Supported Command Values

/api/extensions/sessions/:sessionId/action and /api/apps/v1/action

name supports:

  • add_time
  • remove_time
  • freeze
  • pillory
  • unfreeze
  • toggle_freeze
  • settings.patch
  • task.assign
  • task.start_timer
  • task.complete
  • hygienic_unlock.start
  • pillory.end

Action constraints:

  • Task actions require Tasks extension/module enabled on the lock.
  • hygienic_unlock.start requires Hygienic Opening enabled and no active hygiene session.

session.get lock data helpers

session.get / GET /api/apps/v1/session also includes lockData with runtime-friendly booleans, numbers, and strings for rule engines.

Examples:

  • booleans: frozen, unlockable, trusted, taskAssigned (true when an open TaskRun exists)
  • numbers: timeLockedSeconds, timeRemainingSeconds, maxTimeRemainingSeconds, taskPoints
  • strings: lockTitle, wearer/keyholder profile fields

Privacy:

  • wearerLastSeenTimestamp and keyholderLastSeenTimestamp are null when that user disabled online status (showOnlineStatus === false).

Device Commands

Extension sessions can use the session-based endpoint:

POST /api/extensions/sessions/:sessionId/device-command

External programs with a DEV token can use the simpler v1 endpoint (no session ID needed):

POST /api/apps/v1/device-command

Both accept the same request body and return the same response.

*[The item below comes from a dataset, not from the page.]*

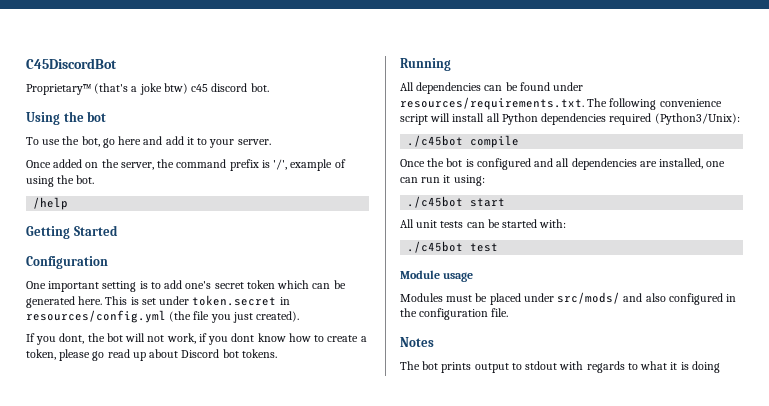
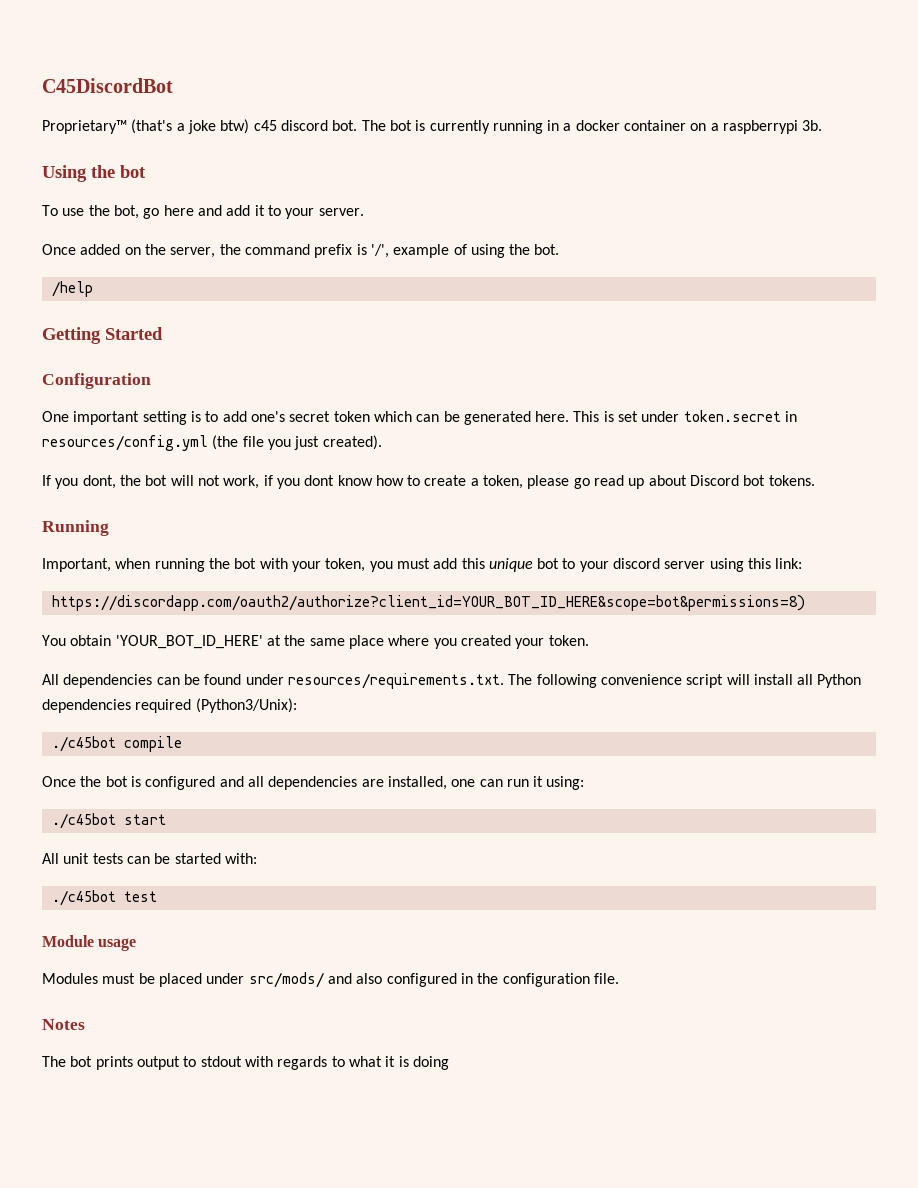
(269, 87) none -> [361,120,823,134] The bot is currently running in a docker container on a raspberrypi 3b.
(451, 64) none -> [42,558,803,572] [51,595,805,611] [42,635,589,649] // Important, when running the bot with your token, you must add this unique bot to your discord server using this link: // https://discordapp.com/oauth2/authorize?client_id=YOUR_BOT_ID_HERE&scope=bot&permissions=8) // You obtain 'YOUR_BOT_ID_HERE' at the same place where you created your token.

See External API & Programs for full details.

If your extension has setup/config UI:

  1. Parent sends chastify:ext:setup:init (saved config + context).
  2. Your setup iframe returns updates with chastify:ext:setup:config.
  3. Parent can request current config with chastify:ext:setup:get_config.

Backend Token Flow (When You Need Server-Side Calls)

For simple scripts and external programs, use a user-wide DEV token from the Developer API page. See External API & Programs.

Default flow in extension iframe mode:

  1. Chastify issues a short-lived browser-visible launch token for the active extension session.
  2. The launch token is embedded into iframe hash payload as mainToken.
  3. Your iframe forwards mainToken to your backend.
  4. Your backend calls https://chastify.net/api/extensions/sessions/:sessionId/* with Authorization: Bearer <app-scoped Developer API key> and x-chastify-main-token: <mainToken>.

Do not send Developer API keys to iframe/browser code. mainToken identifies the opened extension session; it is not a backend secret and cannot be used by itself for privileged actions.

Manual fallback:

  • If you need to fetch/rotate the iframe launch token explicitly from first-party UI, call GET https://chastify.net/api/extensions/sessions/:sessionId/auth.

Use backend mode if you need scheduled jobs, webhooks, or automation while the Chastify page is not open. Current installed-extension session mutations still require a valid 10-hour iframe launch token, so unattended jobs should store pending proof and submit it on the next valid launch unless you are using a first-party/built-in server flow designed for background execution.

info

For fully unattended production behavior, prefer a built-in/first-party server flow or wait for explicit background extension grants. App-scoped session APIs are currently launch-token-bound.

Backend vs Cloudflare Pages (No Server)

Use Cloudflare Pages (no backend server) when:

  • You want the easiest and cheapest setup (can be hosted for free).
  • You only need UI-driven actions while the user is actively on your extension page.
  • You do not need server-persisted extension state writes.
  • You are prototyping or building lightweight extensions quickly.

Local testing example (PowerShell):

cloudflared tunnel --url http://localhost:5174

Use the generated public URL as your iframe URL while testing.

Use a backend server when:

  • You need scheduled jobs (cron-like behavior).
  • You need webhooks or external integrations.
  • You need automation/background processing when no one is on the extension page.
  • You need server-controlled workflows that must run continuously.

Important limitation without a backend:

  • No background execution.
    Your extension can only take actions while a user currently has the extension iframe open and is interacting with it.

Common Issues

  • 403 extension_not_enabled: extension is not enabled for this lock.
  • 409 lock_ended: lock is no longer active.
  • 429: rate limit reached.
  • No responses in iframe: check nonce, targetOrigin (parentOrigin), and allowed origins.